Update 7/20 @ 11:53pm: We have a bug: Please vote and leave your suggestions / feedback at http://lab.msdn.microsoft.com/ProductFeedback/viewFeedback.aspx?FeedbackId=cf3597fc-2acf-43c7-b09f-a7e1dd7474f5 Many thanks ShadowChaser!
Update 7/20 @ 9:20pm: As i mentioned below in the comments, i think the best course of action is to have one of y’all (our customers) report a suggestion via MSDN Product Feedback and let me know what the bug ID is, so everyone can vote. (if i were to raid it, you wouldn’t be able to see it to vote on it). Please either email me and/or leave a comment below with the Bug ID, so i can let everyone know how and where to vote. A big thank you from us multi-mon users!
Last year, I did a very informal survey on how many people out there use Visual Studio on Multi-Monitor displays. Now that we, the blog authors, have control again over how long comments are open, I’ve reopened the comments so you can still leave your feedback. But for now, here are some tips on how we use VS on multi-mon setups in house.
Stretching the VS across dual monitors
Go to a restore state, and stretch VS across dual monitors.

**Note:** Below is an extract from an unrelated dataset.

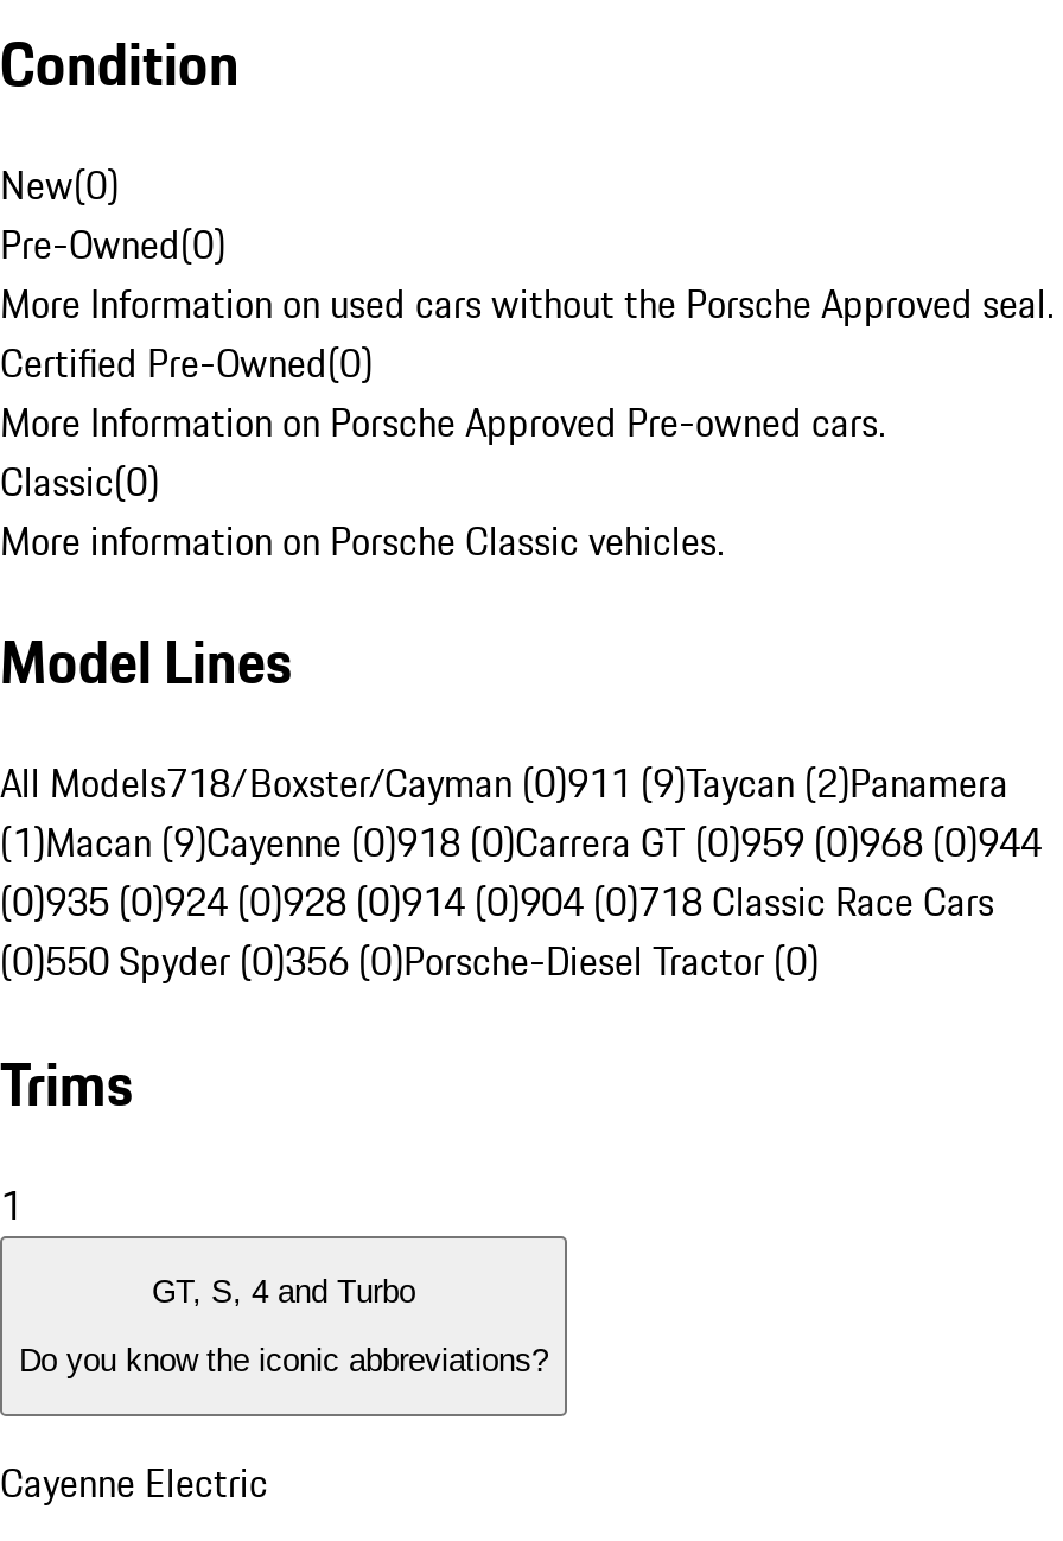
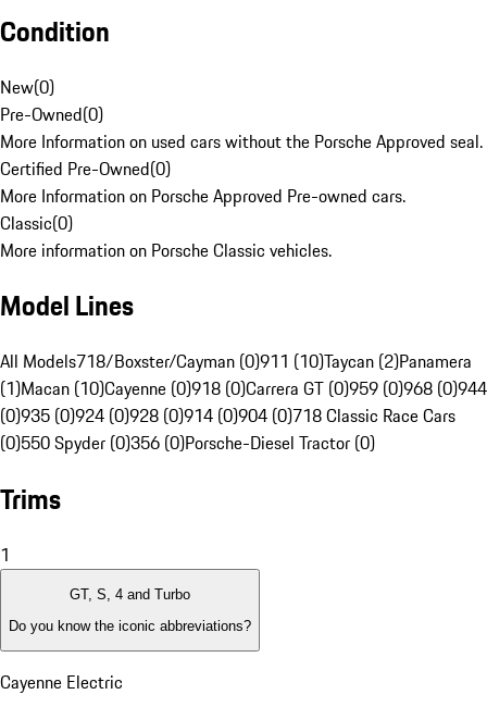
[0,755,1008,812] All Models718/Boxster/Cayman (0)911 (9)Taycan (2)Panamera -> [0,348,472,374] All Models718/Boxster/Cayman (0)911 (10)Taycan (2)Panamera
[0,815,1042,871] (1)Macan (9)Cayenne (0)918 (0)Carrera GT (0)959 (0)968 (0)944 -> [0,376,487,402] (1)Macan (10)Cayenne (0)918 (0)Carrera GT (0)959 (0)968 (0)944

One of the benefits of doing this is to be able to view code in each monitor. You can do a vertical split (Window – New Vertical Tab Group) down the center of the dual monitors. Now you can have code windows on each monitor.
You can also customize the toolbars to place them on which ever monitor you prefer as your primary. Just grab the grip control for the toolbars and drag them over to whichever monitor.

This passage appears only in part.